Tout a commencé avec la candidature de Neila Tazi à la présidence de la Chambre haute.  Les raisons d’une telle candidature sont l’expression d’une défiance de la politique. «Nous présentons notre candidate pour éviter d’avoir à voter pour l’un ou l’autre camp», a en substance expliqué la CGEM. Une candidature «militante» en somme, avec un signal en direction des femmes dans une institution où seules 13 Marocaines ont été élues. Les motifs du  retrait de la candidature de la papesse des gnaouas -survenu  quelques heures avant  l’élection du président- sont trempés dans la même encre d’indépendance.
C’est au nom de la neutralité de la CGEM que le patronat a en effet retiré sa candidate, explique un communiqué de la Confédération générale des entreprises marocaines.  Dès lors que la majorité avait son candidat, en l’occurrence le PPS Abdellatif Ouamou, l’instance présidée par Meriem Bensalah ne voulait pas brouiller les pistes en maintenant la candidature de Mme Tazi. «Un raisonnement qui ne signifie pas grand-chose. D’autant que si l’on suit le principe de neutralité invoqué par la CGEM, une telle neutralité doit être de mise aussi bien par rapport à l’opposition que la majorité.  Je pense plutôt que la candidature à la présidence a été une erreur du patronat qui a péché par excès de confiance et pour de mauvaises raisons. Parce qu’on ne peut pas être au Parlement et s’offusquer de l’action politique  en la dénigrant avec force de sous-entendus», soutient ce politologue de la place.
Et à l’occasion de l’élection de la présidence de la deuxième Chambre -une élection qui a vu s’affronter deux candidats de l’opposition, le Pamiste Hakim Benchemass et l’Istiqlalien Abdessamad Qayouh- le vote des 8 conseillers élus sous la bannière de la CGEM a fait l’objet de toutes les supputations.

La CGEM et tous
les attributs de la politique
Pour qui ont-ils voté ? Quel est le candidat (et donc le parti) qui a remporté leurs faveurs ? Ont-ils voté PAM ? Ou est-ce l’Istiqlal qui les a séduits ? Des questions qui ont tenu en haleine les chroniqueurs politiques jusqu’à ce que la tête de liste CGEM et pressenti président du  groupe parlementaire, Abdelilah Hifdi, n’apporte les réponses tant attendues. Le vote des 8 conseillers-patrons a été scindé en deux, 4 pour l’Istiqlal et 4 pour le PAM. «Une consigne de vote qui a été donnée pour le second tour.  La neutralité de la CGEM et son refus d'entrer dans les luttes de partis ou de personnes sont donc respectés», a déclaré A. Hifdi à nos confrères du Panorapost.

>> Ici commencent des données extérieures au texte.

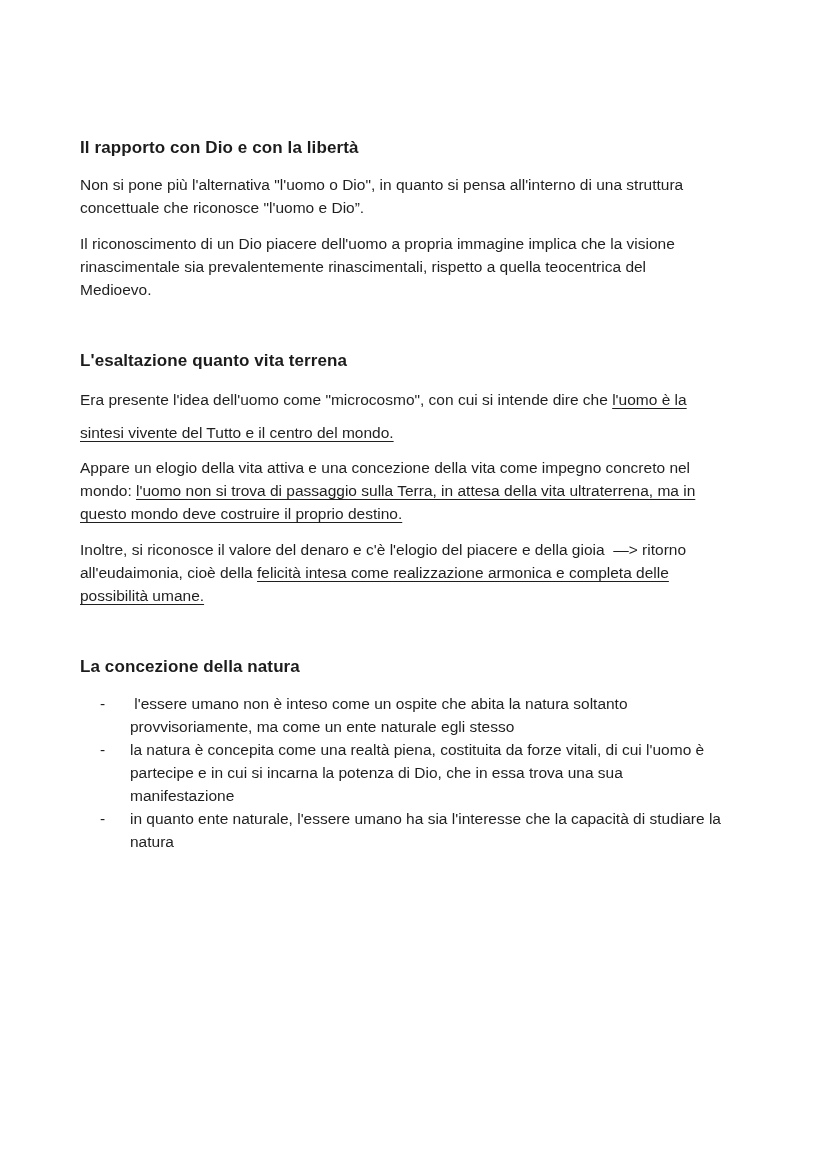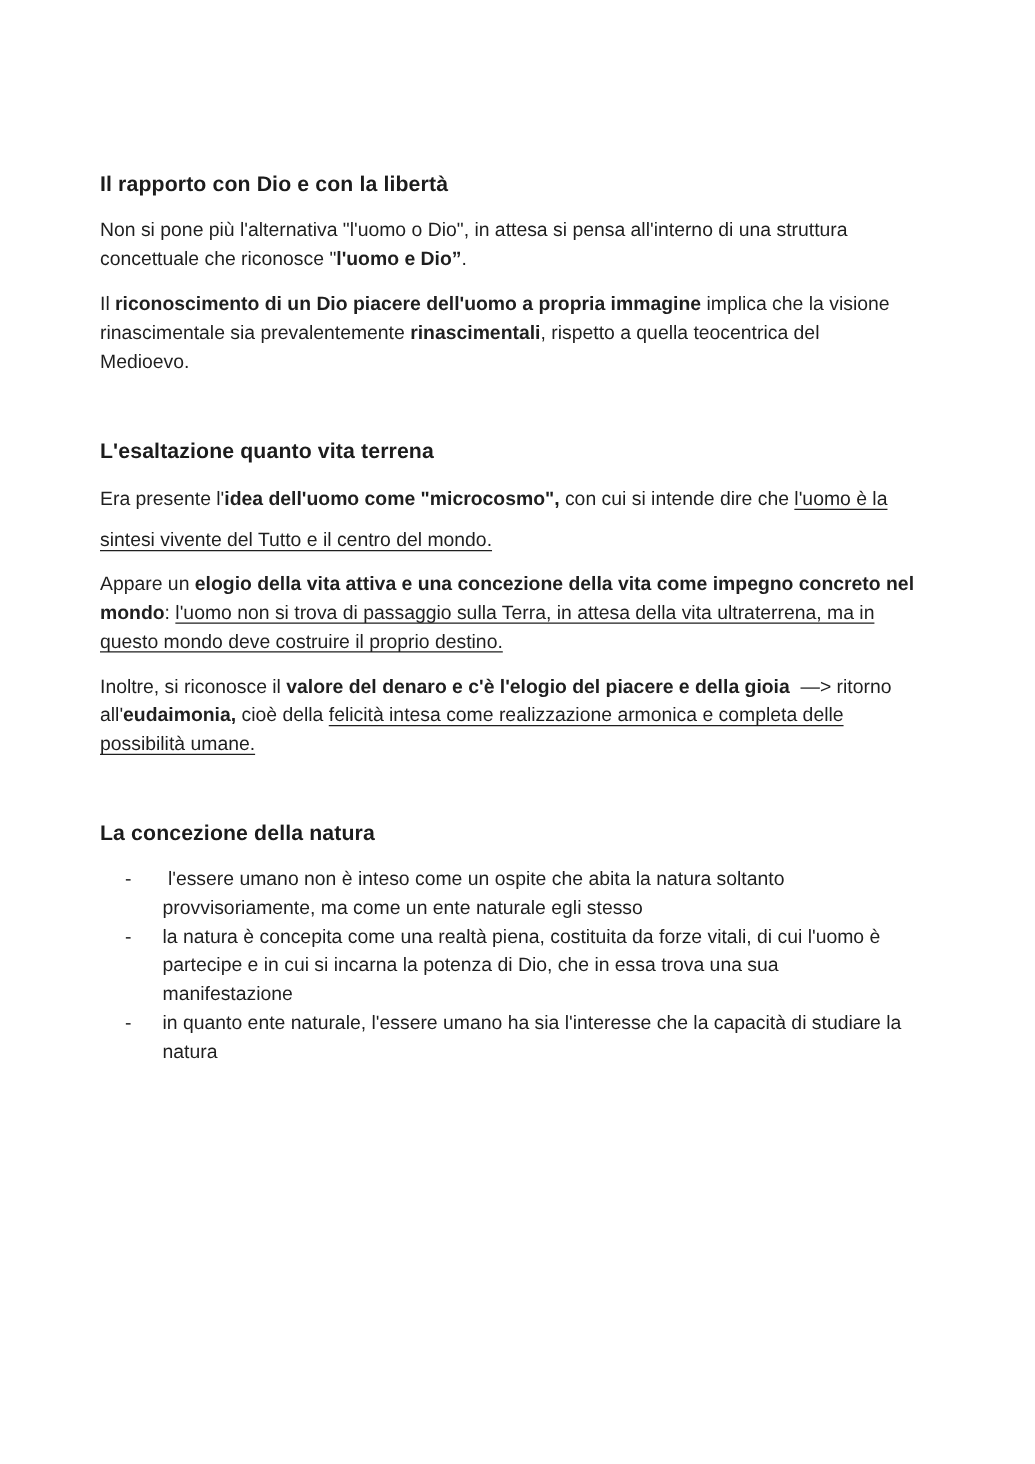--- a/index.html
+++ b/index.html
@@ -51,7 +51,7 @@
 <main class="page">
     <section>
       <h2 class="heading">Il rapporto con Dio e con la libertà</h2>
-      <p><span class="run">Non si pone più l'alternativa "l'uomo o Dio", in attesa si pensa all'interno di una struttura</span><br><span class="run">concettuale che riconosce "</span><span class="run b">l'uomo e Dio”</span><span class="run">.</span></p>
+      <p><span class="run">Non si pone più l'alternativa "l'uomo o Dio", in quanto si pensa all'interno di una struttura</span><br><span class="run">concettuale che riconosce "</span><span class="run b">l'uomo e Dio”</span><span class="run">.</span></p>
       <p><span class="run">Il </span><span class="run b">riconoscimento di un Dio piacere dell'uomo a propria immagine</span><span class="run"> implica che la visione</span><br><span class="run">rinascimentale sia prevalentemente </span><span class="run b">rinascimentali</span><span class="run">, rispetto a quella teocentrica del</span><br><span class="run">Medioevo.</span></p>
     </section>
     <section>

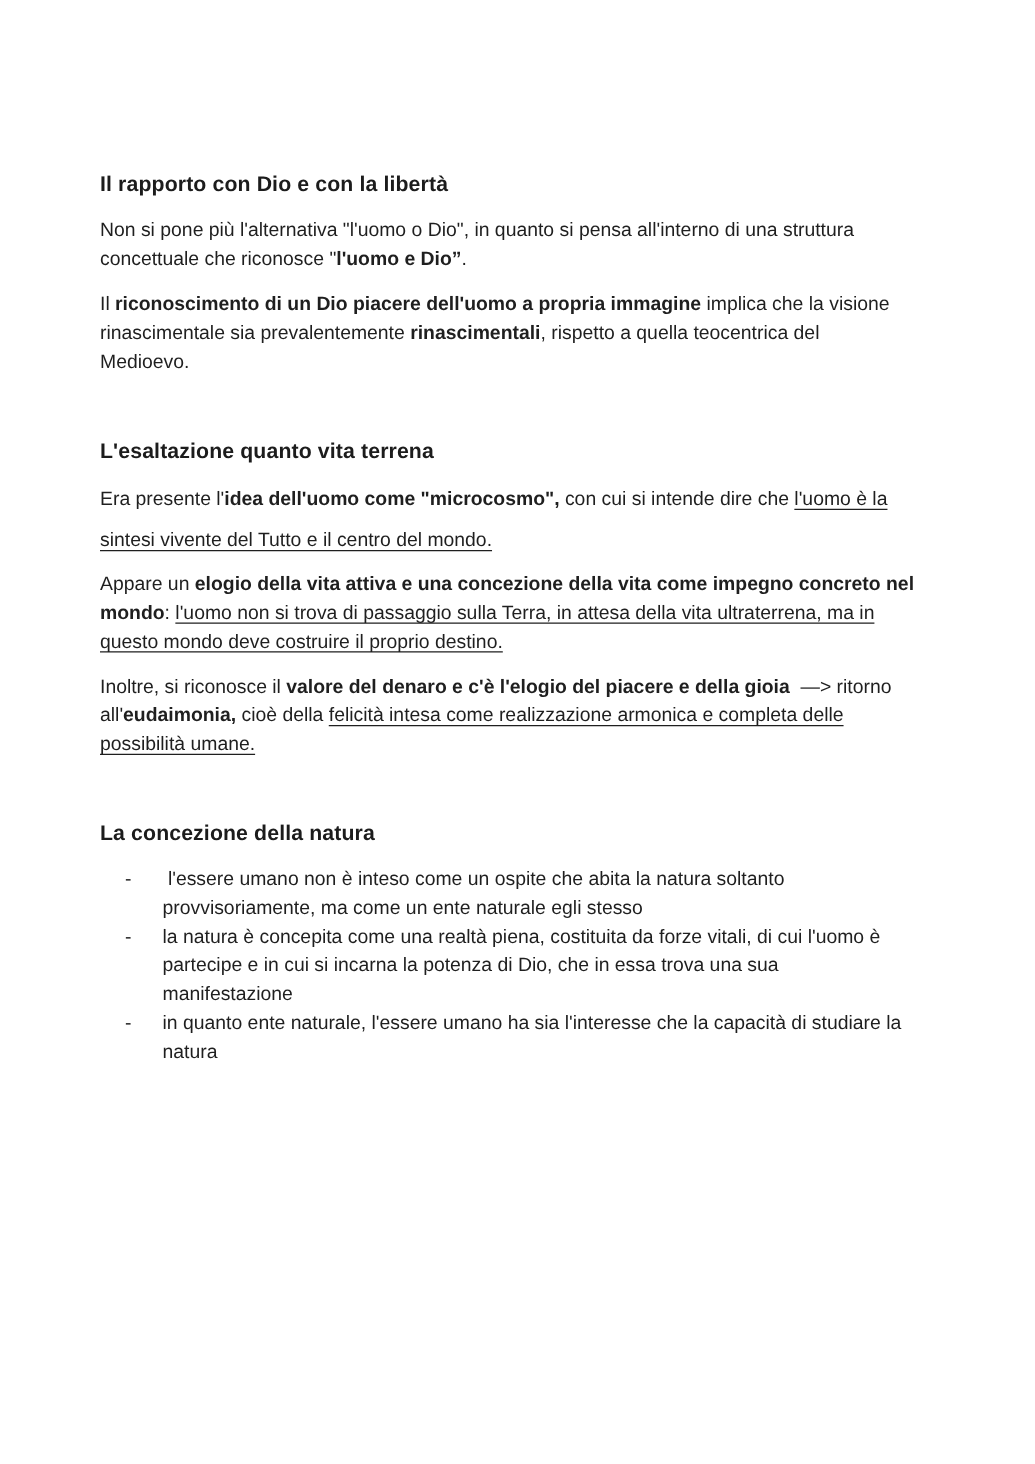--- a/index.html
+++ b/index.html
@@ -30,7 +30,7 @@
   p { margin: 0 0 13px 0; }
   p.spread { line-height: 33px; margin: -3px 0 7px 0; }
   .run { white-space: pre; }
-  .run.b { font-weight: 700; }
+  .run.b { font-weight: 400; }
   .run.u {
     text-decoration: underline;
     text-underline-offset: 3px;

Que faut-il retenir de cette séquence où les parlementaires du patronat ont essayé de se démarquer en multipliant les actions, et surtout les actions de communication ? D’abord une bonne dose de maladresse qu’il faudra sûrement mettre sur le compte des premiers pas qui font forcément trébucher.  Comment peut-on prétendre garder ses distances de la politique tout en défendant l’entreprise ? L’hypothèse est plus que douteuse. L’intérêt de l’entreprise est aussi une affaire politique. L’amélioration du  climat des affaires passe aussi et surtout par le politique. Quand un chef d’Etat entreprend un voyage à l’étranger, il se fait tout aussi bien sous le signe du politique que de l’économique.
Re-question : la CGEM fait-elle de la politique sans le savoir ? Sous la Coupole des conseillers, les élus du patronat en revendiquent en tout cas tous les attributs,  de la vice-présidence au groupe parlementaire.
Et dans le microcosme économique, ils sont quelques-uns à  s’en inquiéter déjà, reprochant à l’organisation patronale ses ambitions affichées d’acteur incontournable de l’institution législative.